▶ [WORK ORDER]
The line that contains "[361,648,409,661] overal ->" and all lines following it to the end of the data below: set these down exactly, and nothing besides.

PROVIDED RECORDS Block Start

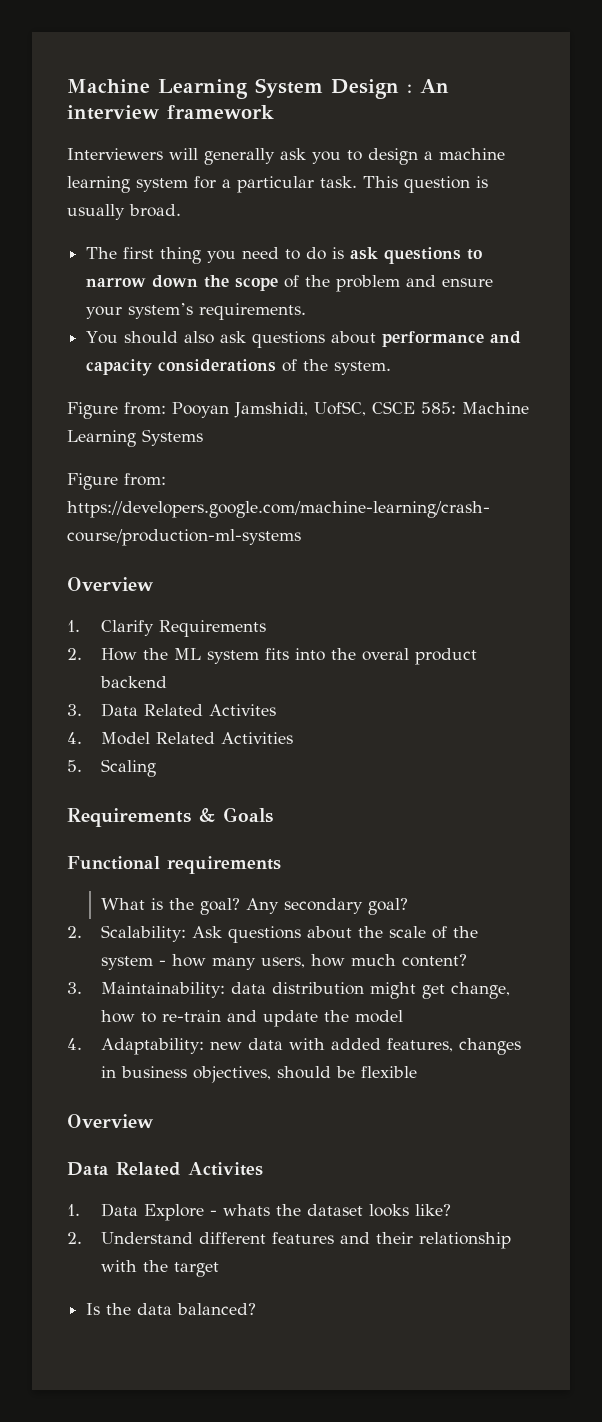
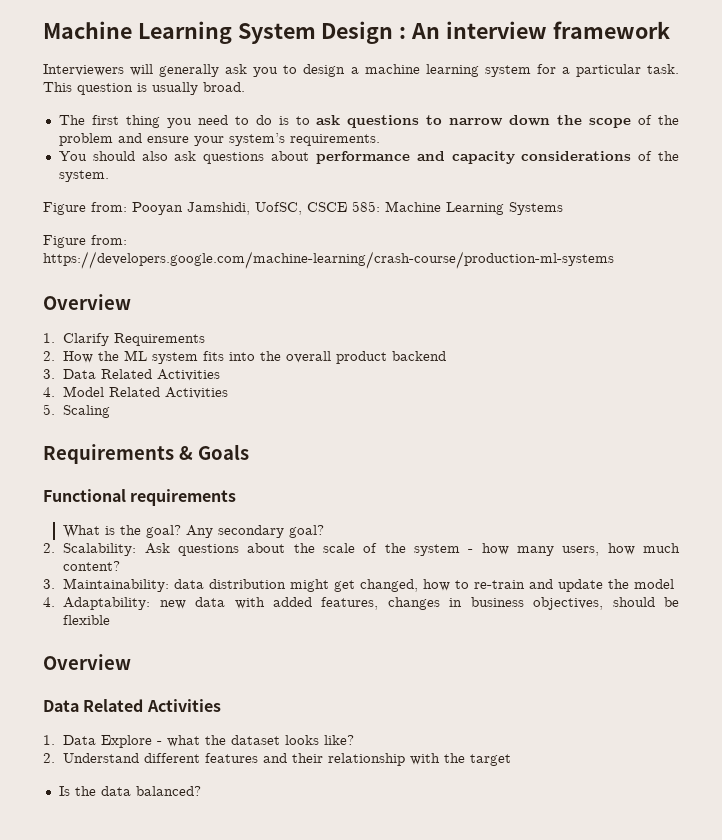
(345, 253) none -> [295,116,310,125] to
[361,648,409,661] overal -> [286,351,332,363] overall
[208,704,276,716] Activites -> [157,369,221,381] Activities
[450,982,510,999] change, -> [360,579,419,592] changed,
[188,1162,263,1176] Activites -> [146,699,221,712] Activities
[222,1204,270,1216] whats -> [167,735,201,747] what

PROVIDED RECORDS Block End

▶ [RESPONSE]
[361,648,409,661] overal -> [286,351,332,363] overall
[208,704,276,716] Activites -> [157,369,221,381] Activities
[450,982,510,999] change, -> [360,579,419,592] changed,
[188,1162,263,1176] Activites -> [146,699,221,712] Activities
[222,1204,270,1216] whats -> [167,735,201,747] what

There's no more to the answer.